Na mesma linha do que fez anteriormente com House of the Devil, West se preocupa em dar ao horror feições mais familiares, por mais fantástica que toda a premissa pareça. Tanto House of the Devil quanto Hotel da Morte flertam com o extraordinário, com a magia, no entanto o esmero com que o diretor roteiriza seus personagens e as situações pelas quais desenvolve o horror dão a suas obras um refrescante gostinho de ordinário, impossível de se reproduzir em filmes maiores ou produzidos dentro do esquema dos grandes estúdios. Ao contrário, Ti West imbui seus filmes da personalidade que lhe valeu um nome e lugar entre os novos cineastas mais promissores desta nova Era do Horror. Recomendei a leitura desta resenha às pessoas desconhecedoras de Ti West para que não levem "gato por lebre". Há os fãs que preferem o Horror mais extravagante, histórias de fantasmas cheias de reviravoltas, embates épicos entre forças do Bem & Mal. Aqueles que procurarem por semelhante espetáculo em Hotel da Morte darão com os burros n'água, por outro lado cinéfilos que guardam nostalgia pelos antigos clássicos dirigidos por Tobe Hooper terão uma grata surpresa. A impressão é a de que Hotel da Morte pode muito bem ter sido um filme rodado no começo dos anos 80, digamos, e somente agora lançado nos cinemas. O seu ritmo e o cuidado com atmosfera reportam-se especificamente a um tempo quando diretores não precisavam de sustentação forçada para segurar o interesse.

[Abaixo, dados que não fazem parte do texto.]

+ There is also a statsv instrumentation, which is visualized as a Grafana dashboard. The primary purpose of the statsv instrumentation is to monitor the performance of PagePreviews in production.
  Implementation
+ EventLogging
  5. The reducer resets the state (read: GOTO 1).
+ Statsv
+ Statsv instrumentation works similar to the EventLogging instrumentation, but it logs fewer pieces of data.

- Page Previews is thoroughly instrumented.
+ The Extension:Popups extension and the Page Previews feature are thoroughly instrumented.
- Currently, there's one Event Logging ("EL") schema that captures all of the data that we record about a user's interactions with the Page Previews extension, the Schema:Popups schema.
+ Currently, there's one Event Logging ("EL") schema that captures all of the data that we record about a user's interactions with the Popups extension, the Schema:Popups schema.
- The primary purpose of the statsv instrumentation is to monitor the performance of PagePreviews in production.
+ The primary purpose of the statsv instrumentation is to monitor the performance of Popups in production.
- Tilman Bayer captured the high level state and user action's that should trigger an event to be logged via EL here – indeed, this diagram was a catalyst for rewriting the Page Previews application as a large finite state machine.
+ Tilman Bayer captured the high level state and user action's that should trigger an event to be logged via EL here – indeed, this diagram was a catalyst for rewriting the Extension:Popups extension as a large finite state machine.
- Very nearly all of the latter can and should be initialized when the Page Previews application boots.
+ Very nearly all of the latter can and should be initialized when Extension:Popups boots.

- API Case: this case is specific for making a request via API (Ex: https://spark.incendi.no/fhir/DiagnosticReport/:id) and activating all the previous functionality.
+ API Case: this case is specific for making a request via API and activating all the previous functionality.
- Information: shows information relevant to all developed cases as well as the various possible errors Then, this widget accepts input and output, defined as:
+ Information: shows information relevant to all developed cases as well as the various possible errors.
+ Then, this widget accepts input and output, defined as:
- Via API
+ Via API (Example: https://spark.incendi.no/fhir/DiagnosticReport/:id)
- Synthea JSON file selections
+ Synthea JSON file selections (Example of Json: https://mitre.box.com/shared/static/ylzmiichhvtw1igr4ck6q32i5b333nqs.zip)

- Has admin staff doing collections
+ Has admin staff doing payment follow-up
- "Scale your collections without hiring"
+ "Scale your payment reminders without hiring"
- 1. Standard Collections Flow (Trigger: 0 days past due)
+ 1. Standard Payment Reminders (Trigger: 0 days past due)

Tenho lido críticas desfavoráveis sobre Hotel da Morte, pessoas perguntando onde raios está a Madeline O'Malley durante a maior parte do filme, por que demora tanto a surgir. Os críticos carregaram nas tintas e adjetivaram-no como chato e lento, entre outros termos menos generosos. Eles parecem se esquecer que o enxergam por uma ótica que jamais interessou a West. Hotel da Morte não é uma história de fantasma, mas sim uma história com um fantasma - ela existe, mas faz apenas uma participação especial. De maneira surpreendente, a história transita por recantos mais familiares e humanos, parte história de amor não correspondido, parte história de pessoas à deriva, parte história de findas glórias do passado... Não por menos, custo a me recordar de outro filme de horror com semelhante bagagem de tristeza. Histórias comuns sobre fantasmas parecem colocar seus personagens a serviço de suas assombrações, mas aqui não. Madeline O'Malley soa como um eco distante e sem força de um tempo perdido, um pouquinho de mistério para testar a frágil relação entre personagens emocionalmente vulneráveis e feridos. Impressiono-me em como após a conclusão o filme nos deixa tantos pontos misteriosos a serem debatidos.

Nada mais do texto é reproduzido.